Computationally Optimised Design & Evaluation of Stents (CODE-S)
Drug-eluting stents (DES) have significantly reduced rates of restenosis compared to their bare metal counterparts and are now increasingly the treatment of choice for percutaneous coronary revascularisations. Despite this, they are not suitable for all cases and anti-platelet therapy can still be required for extended periods. There is thus a need to develop enhanced DES and significant research budgets in academe and industry are now dedicated to this challenge.
A key aspect of successful DES design is optimisation of the drug release profile – release too little drug and there will be no beneficial effect, but release too much and there may be damaging toxic effects. Despite this, there is a paucity of experimental and computational models that can help inform the design of DES. In the CODE-S project we are developing a comprehensive 3D model of drug release from coronary stents and the subsequent uptake into arterial tissue.
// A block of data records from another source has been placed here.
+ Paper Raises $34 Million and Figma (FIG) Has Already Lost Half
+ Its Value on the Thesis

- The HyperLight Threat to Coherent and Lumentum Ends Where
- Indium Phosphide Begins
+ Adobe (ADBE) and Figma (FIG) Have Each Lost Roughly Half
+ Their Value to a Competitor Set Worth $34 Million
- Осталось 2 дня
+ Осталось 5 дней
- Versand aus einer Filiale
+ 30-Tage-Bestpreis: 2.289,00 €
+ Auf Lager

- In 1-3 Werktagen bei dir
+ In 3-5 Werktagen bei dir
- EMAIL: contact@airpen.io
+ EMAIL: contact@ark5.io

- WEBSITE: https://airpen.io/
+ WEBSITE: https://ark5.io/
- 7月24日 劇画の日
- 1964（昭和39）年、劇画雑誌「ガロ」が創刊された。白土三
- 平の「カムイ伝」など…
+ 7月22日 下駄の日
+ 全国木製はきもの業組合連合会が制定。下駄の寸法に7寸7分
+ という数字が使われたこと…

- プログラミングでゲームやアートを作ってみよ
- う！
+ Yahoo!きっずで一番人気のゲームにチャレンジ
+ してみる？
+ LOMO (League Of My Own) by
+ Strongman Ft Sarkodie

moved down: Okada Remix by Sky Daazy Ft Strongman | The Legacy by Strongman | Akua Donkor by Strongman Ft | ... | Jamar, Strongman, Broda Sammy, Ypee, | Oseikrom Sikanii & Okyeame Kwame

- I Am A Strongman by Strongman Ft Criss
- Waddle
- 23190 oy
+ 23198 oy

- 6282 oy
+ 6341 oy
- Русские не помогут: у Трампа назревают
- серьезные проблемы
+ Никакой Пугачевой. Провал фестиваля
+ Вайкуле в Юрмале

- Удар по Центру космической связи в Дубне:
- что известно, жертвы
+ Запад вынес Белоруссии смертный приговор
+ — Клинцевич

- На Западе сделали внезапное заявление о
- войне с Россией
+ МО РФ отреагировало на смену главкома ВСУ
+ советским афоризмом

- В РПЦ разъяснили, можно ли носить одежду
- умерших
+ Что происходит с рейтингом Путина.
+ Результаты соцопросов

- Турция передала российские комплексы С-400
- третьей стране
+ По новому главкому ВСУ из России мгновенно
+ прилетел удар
The project addresses some of the key issues related to drug-eluting stents such as the optimal stent design and choice of compound, the characterisation of the release of the drug from the stent, as well as the complex kinetics of drug transport through the tissue.
We have previously developed a family of analytical and numerical models of drug-release from coronary stents and have now secured significant UK Engineering and Physical Sciences Research Council support to develop this model to enable fully optimised stent design (EP/J007242/1).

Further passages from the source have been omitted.